Monday 15 July 2024

Another Ten films that should not be on the top 1000 films of all time

 There are many films that should not be on the top 1000 films of all time. Ten of them appear on my first list. Here are ten more. I'm sure I will get some heat for this list, but that doesn't change the fact tat these films are overrated and plain bad. This list is in no particular order except chronology.

Aguirre: The Wrath of God (1972)

Defenders of Aguirre may argue that director Werner Herzog was making this film on a shoestring budget, but there are plenty of low-budget films which are so good. Once comes to mind. Aguirre: the Wrath of God was tedious from the start. The characters were stupid and annoying, there was too much philosophy and too many shots of characters standing around doing nothing. Klaus Klinski also gave of the most boring lead-role performances ever.

The Goonies (1985)

I can just hear all the Gen Xers and early millennials sharpening their pitchforks in protest. For many, the Goonies was a stalwart of their childhoods.

But I found this coming-of-age drama incredibly irritating. it didn't help that I couldn't understand much of the dialogue due to the pre-pubescent child actors screaming over one another.

The adult actors weren't much better. The usually charismatic Joey Pantoliano was reduced to a cartoon villain. At least Key Huy Quan redeemed himself in Everything Everywhere All at Once.

Dances with Wolves (1990)

How on God's Green Earth did this film win the Best Picture Oscar? How did Kevin Costner win Best Director? How did it beat Goodfellas and Awakenings?

I'm sure Costner would explain it to me in the verbal exposition that made Dances with Wolves such a tedious watch. This three-hour slog could be number one on the top ten films to put you to sleep. It has been accused of white saviourism, but I don't know how anybody stayed awake long enough to make that judgement.

The Thin Red Line (1998)

If you like your war films interesting, dramatic and explosive, you best look elsewhere than Terrence Malik's World War two film.

This boring affair spent too much time philosophising and too little time actually showing the characters fighting in the war...which is the subject matter of the film.

It also wasted its great cast. From Sean Penn to Adrian Brody to Woody Harrelson to John Travolta and George Clooney, I would challenge you to name the protagonist of this confused, pretentious mess.

The Boondock Saints (1999)

Where do we start with this disaster of a film that polarised audiences and critics? Audiences loved it. Critics hated it. Guess what side I came down on?

From the over-the-top performances to the cheesy dialogue, gratuitous violence and confusing direction, this film had the feel of being shot, written and directed by a twelve-year-old boy picking up a camera for the first time. Definitely not worthy of a place on the top 1000 films of all time.

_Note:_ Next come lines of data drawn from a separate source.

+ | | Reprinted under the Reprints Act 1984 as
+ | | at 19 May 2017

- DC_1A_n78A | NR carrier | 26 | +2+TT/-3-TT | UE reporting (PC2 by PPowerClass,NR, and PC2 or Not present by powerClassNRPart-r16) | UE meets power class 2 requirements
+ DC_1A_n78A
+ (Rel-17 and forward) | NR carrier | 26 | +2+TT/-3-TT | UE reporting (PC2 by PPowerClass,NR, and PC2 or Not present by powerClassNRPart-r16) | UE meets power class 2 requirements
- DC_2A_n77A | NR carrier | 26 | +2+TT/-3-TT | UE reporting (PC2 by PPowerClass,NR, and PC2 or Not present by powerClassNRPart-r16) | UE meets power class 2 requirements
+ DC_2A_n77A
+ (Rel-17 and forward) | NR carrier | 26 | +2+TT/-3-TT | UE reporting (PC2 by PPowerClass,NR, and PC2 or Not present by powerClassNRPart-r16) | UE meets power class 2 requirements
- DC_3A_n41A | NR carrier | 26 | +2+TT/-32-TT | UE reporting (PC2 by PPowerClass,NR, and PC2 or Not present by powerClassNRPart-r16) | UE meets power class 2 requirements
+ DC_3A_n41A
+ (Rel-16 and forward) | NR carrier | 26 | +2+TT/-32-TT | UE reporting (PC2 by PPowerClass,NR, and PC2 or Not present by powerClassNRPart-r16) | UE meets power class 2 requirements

In the Mood for Love (2000)

We are going all the way to Hong Kong for this romantic drama that was lacking in suspense, tension and anything that would have made it remotely interesting. It was dull with a capital D.

There were too many characters making stupid decisions, plus too many shots of characters sitting in empty rooms not doing anything. In the Mood for Love? In the mood for an interesting film to watch.

How to Train your Dragon (March 2010)

Another film that started a franchise. But I am baffled as to how. Yes, the animation was cute enough, but that did little to make up for the predictable, tepid plot.

The supporting cast all blended into one another. And Hiccup and Astrid were two cliched, poorly-drawn characters.

Megamind (November 2010)

As I am writing this article, I am struggling to remember why I didn't like it, but that is its most damning criticism. It was not a memorable film. It wasn't even entertaining, as I could barely keep my eyes open. 

Maybe if I were a kid I would have appreciated the silly humour and Brad Pitt and Will Ferrell's lacklustre performances, but I didn't. I didn't appreciate this film either.

Despicable Me 2 (July 2013)

How the first Despicable Me got a sequel is a mystery to me. How the sequel ranked 733rd on the top 1000 films of all time is the bigger mystery.

It is as bad as its predecessor with its infantile humour and Steve Carrell's incredibly irritating voice performance. Yes, the animation was eye-popping, but, beyond that, there was nothing to appeal to anybody over the age of ten.

The Hunger Games: Catching Fire (November 2013)

Just like the Goonies defined the adolescence of early millennials, the Hunger Games did the same for late millennials. Except this late millennial.

Like Despicable Me 2, I'm puzzled as to how the Hunger Games got a sequel. Catching Fire is slightly better than its predecessor, but that isn't saying much.

It was mired by the same plot holes, the same tepid love-story and the same confusing action scenes. Yes, J-Law, PSH, Donald Sutherland and, especially, Woody Harrelson, gave good performances, but they were not enough to save this film. Catching Fire? Dumpster fire more like.

If I haven't given you enough reason to light your torches and sharpen your pitchforks, I wouldn't worry. There'll be another of these lists coming soon enough.